Now one of the things that we’re seeing as more is learned about the properties of MBH98-type methodologies is the proliferation of alternative solutions. But my hunch, and it’s only a hunch, is that Burger and Cubasch have only scratched the surface of the proliferation with their 64 flavors. I think that the real problem is that, when you have a noisy covariance matrix, which is what the MBH networks are, changes in weighting factors resulting from seemingly equally plausible methods can lead to very different reconstructions. I think that the number of flavors may be much more than 64 and may even expand exponentially in line with Galluccio et al (but I’m not sure of this.) I haven’t been able to fully map the two problems one to the other, but here are some of the similarities that strike me almost immediately.

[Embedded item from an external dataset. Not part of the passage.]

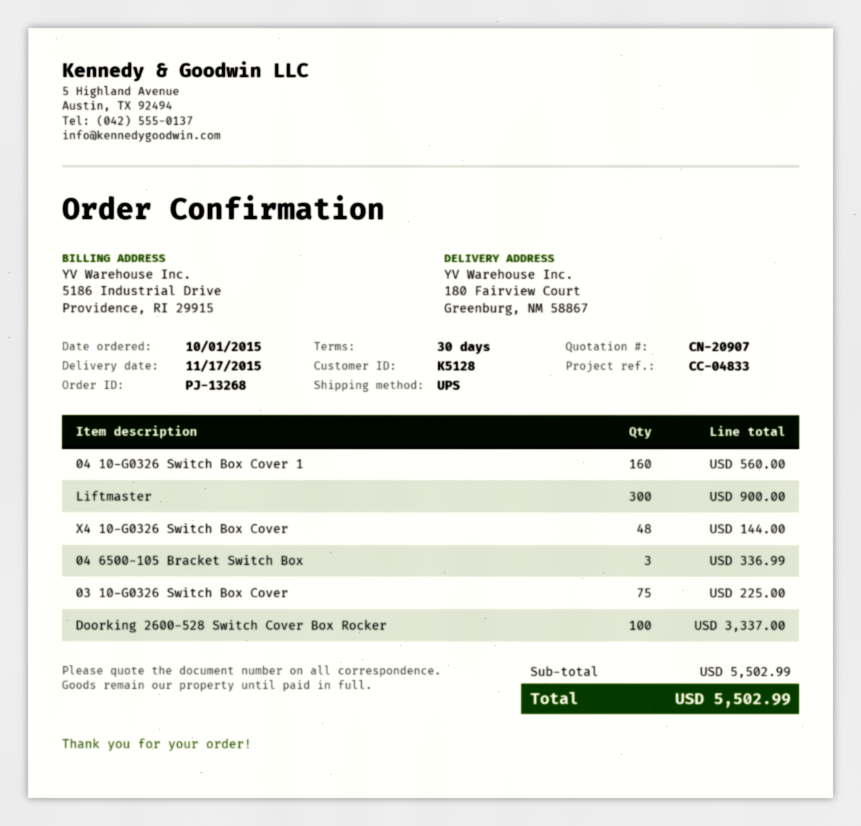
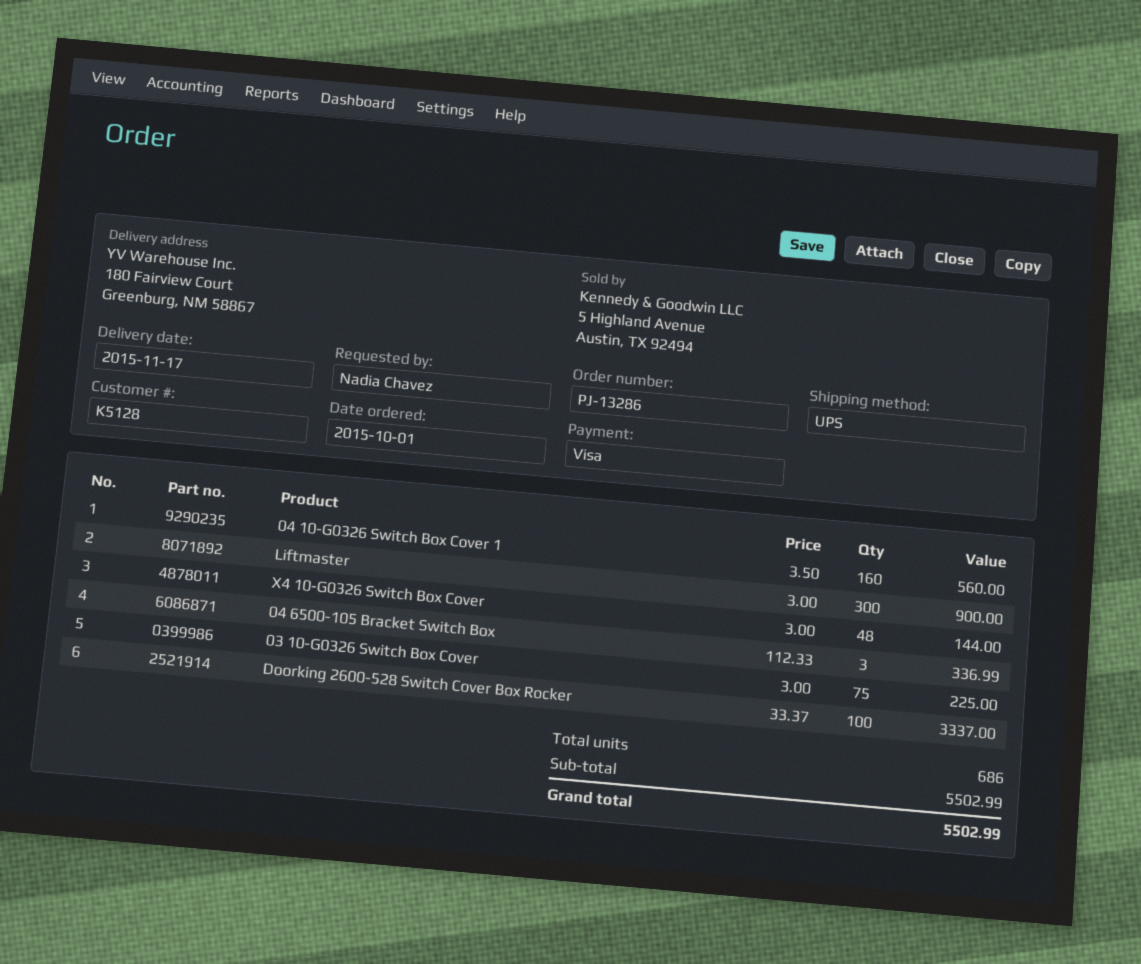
order number: PJ-13268 -> PJ-13286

First, both have constraints. In Galluccio, this is the portfolio constraint. In a singular value decomposition of a matrix (equivalent to principal components), the sum of squares of the eigenvector coefficients adds up to 1. This looks like it might be equivalent to the Galluccio constraint.

Second, both can have positive and negative signs. In Galluccio, it is short selling. Obviously, one of the essential aspects of principal components methods (and more generally regression methods) is that you can have both positive and negative signs. This seems like a small thing, but Galluccio considers that this is very important in the proliferation of solutions. Now it seems to me that if something is supposed to be a temperature proxy, you should know ex ante whether it points up or down and you should not permit your multiproxy method to invert the sign. Mannian methods permit this – thus some instrumental gridcell temperature series actually have negative coefficients in the later MBH reconstruction steps (they are flipped over).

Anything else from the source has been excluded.